Pembayaran ini merupakan bagian dari total dividen tunai sebesar Rp52,10 triliun atau Rp346 per saham yang telah ditetapkan dalam Rapat Umum Pemegang Saham Tahunan (RUPST) pada 10 April 2026.
Sebelumnya, perseroan telah merealisasikan pembayaran dividen interim senilai Rp20,63 triliun pada 15 Januari 2026. Dengan demikian, nilai Rp209 per saham menjadi sisa pembayaran yang akan diterima oleh pemegang saham.

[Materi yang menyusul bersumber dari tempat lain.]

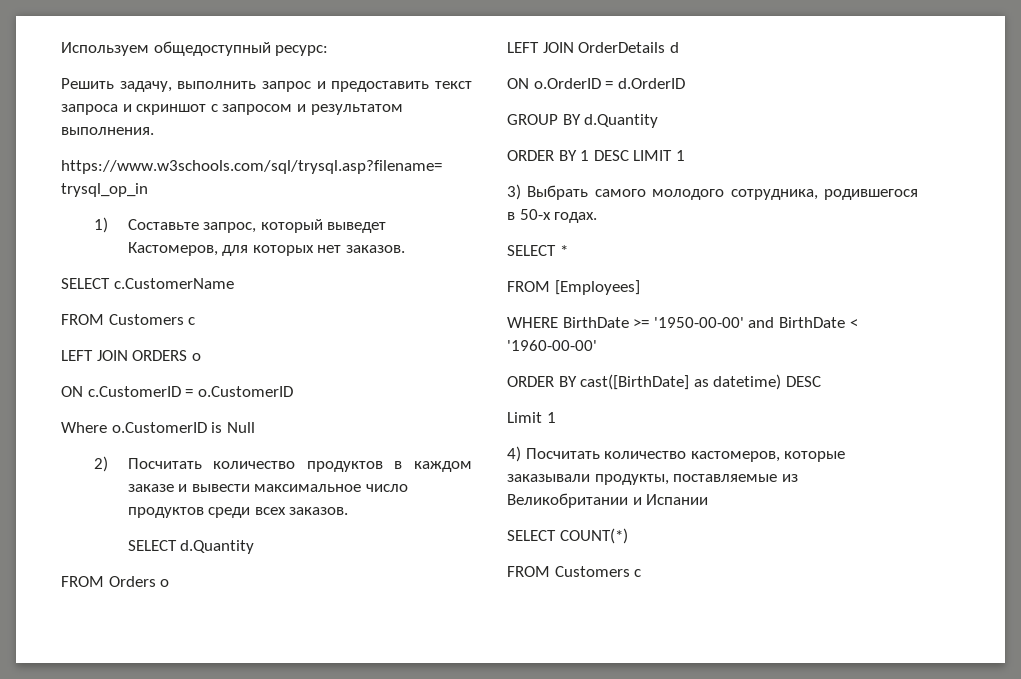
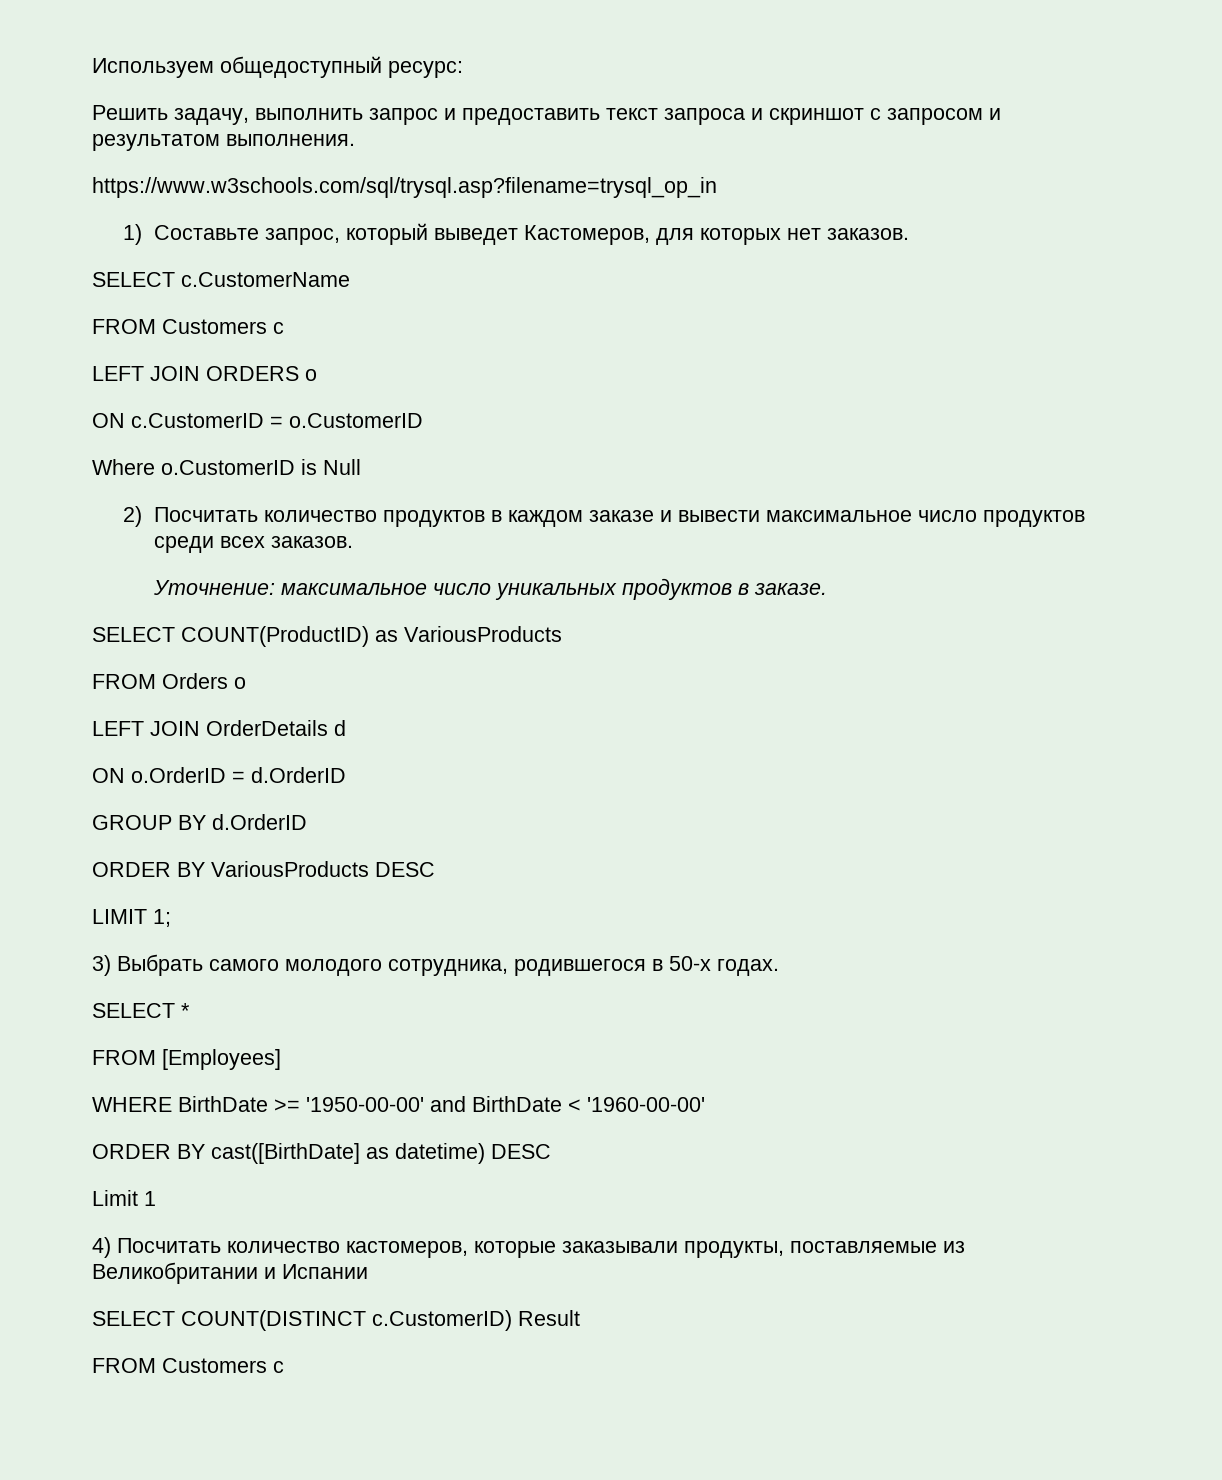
- SELECT d.Quantity
+ Уточнение: максимальное число уникальных продуктов в заказе.
+ SELECT COUNT(ProductID) as VariousProducts
- GROUP BY d.Quantity
- ORDER BY 1 DESC LIMIT 1
+ GROUP BY d.OrderID
+ ORDER BY VariousProducts DESC
+ LIMIT 1;
- SELECT COUNT(*)
+ SELECT COUNT(DISTINCT c.CustomerID) Result

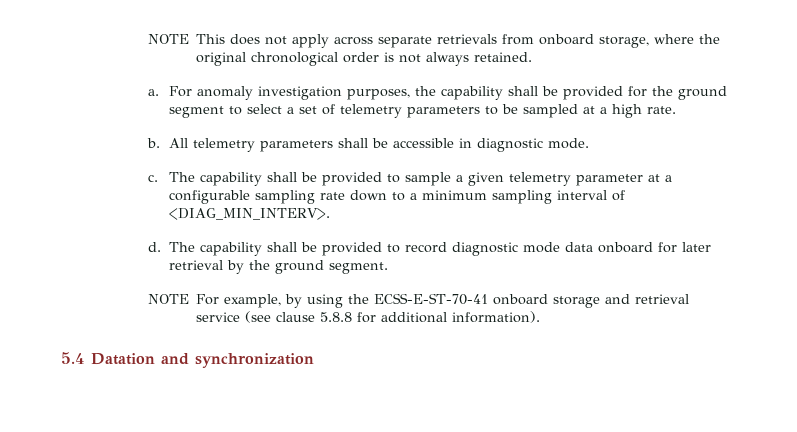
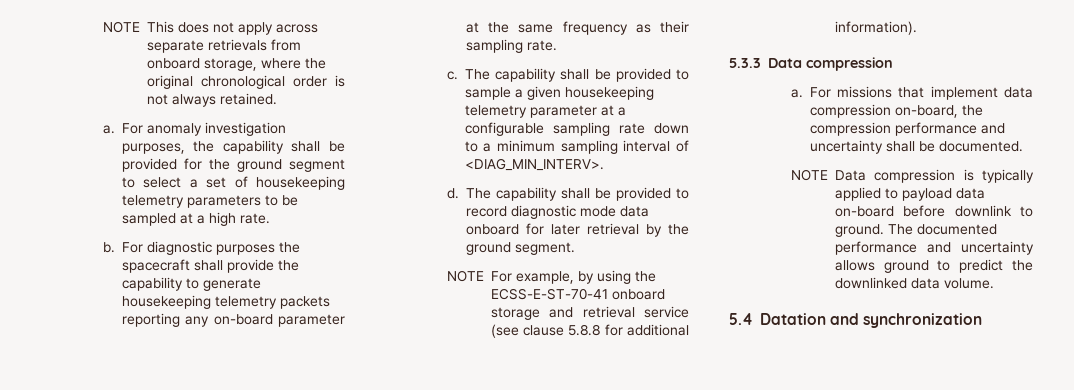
- For anomaly investigation purposes, the capability shall be provided for the ground segment to select a set of telemetry parameters to be sampled at a high rate.
+ For anomaly investigation purposes, the capability shall be provided for the ground segment to select a set of housekeeping telemetry parameters to be sampled at a high rate.
- All telemetry parameters shall be accessible in diagnostic mode.
+ For diagnostic purposes the spacecraft shall provide the capability to generate housekeeping telemetry packets reporting any on-board parameter at the same frequency as their sampling rate.
- The capability shall be provided to sample a given telemetry parameter at a configurable sampling rate down to a minimum sampling interval of <DIAG_MIN_INTERV>.
+ The capability shall be provided to sample a given housekeeping telemetry parameter at a configurable sampling rate down to a minimum sampling interval of <DIAG_MIN_INTERV>.
+ 5.3.3 Data compression
+ a. For missions that implement data compression on-board, the compression performance and uncertainty shall be documented.
+ NOTE Data compression is typically applied to payload data on-board before downlink to ground. The documented performance and uncertainty allows ground to predict the downlinked data volume.

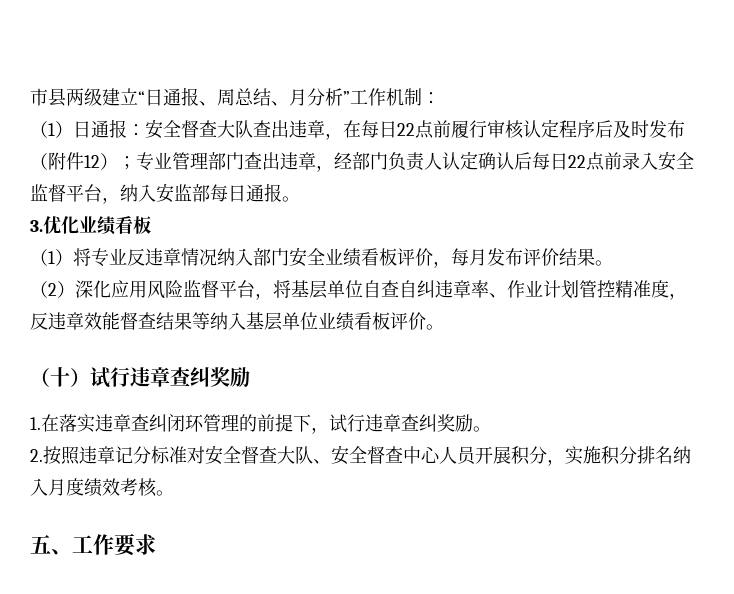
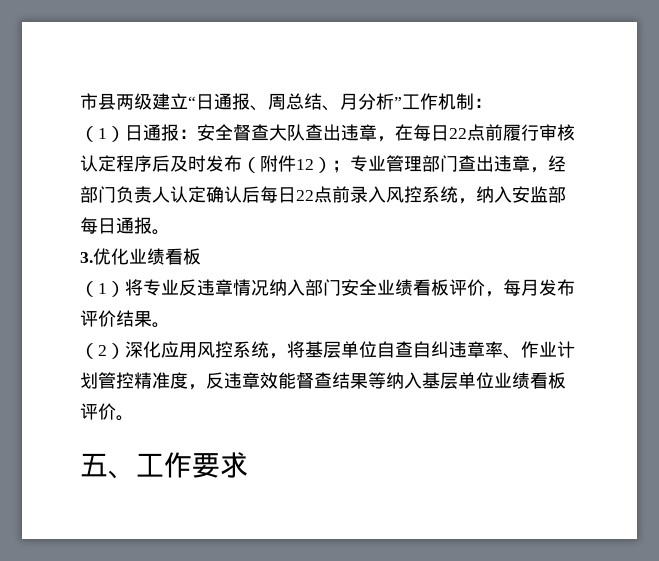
- （1）日通报：安全督查大队查出违章，在每日22点前履行审核认定程序后及时发布（附件12）；专业管理部门查出违章，经部门负责人认定确认后每日22点前录入安全监督平台，纳入安监部每日通报。
+ （1）日通报：安全督查大队查出违章，在每日22点前履行审核认定程序后及时发布（附件12）；专业管理部门查出违章，经部门负责人认定确认后每日22点前录入风控系统，纳入安监部每日通报。
- （2）深化应用风险监督平台，将基层单位自查自纠违章率、作业计划管控精准度，反违章效能督查结果等纳入基层单位业绩看板评价。
+ （2）深化应用风控系统，将基层单位自查自纠违章率、作业计划管控精准度，反违章效能督查结果等纳入基层单位业绩看板评价。
- （十）试行违章查纠奖励
- 1.在落实违章查纠闭环管理的前提下，试行违章查纠奖励。
- 2.按照违章记分标准对安全督查大队、安全督查中心人员开展积分，实施积分排名纳入月度绩效考核。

Hak atas dividen ini berlaku bagi pemegang saham yang namanya tercatat dalam daftar pemegang saham pada tanggal pencatatan (recording date).
Direksi BRI telah mendapatkan wewenang penuh untuk mengatur jadwal serta tata cara teknis pembagian dividen tersebut sesuai dengan ketentuan peraturan perundang-undangan yang berlaku.
Selain menyepakati pembagian dividen, RUPST juga telah menetapkan mekanisme penggunaan laba bersih konsolidasian tahun buku 2025.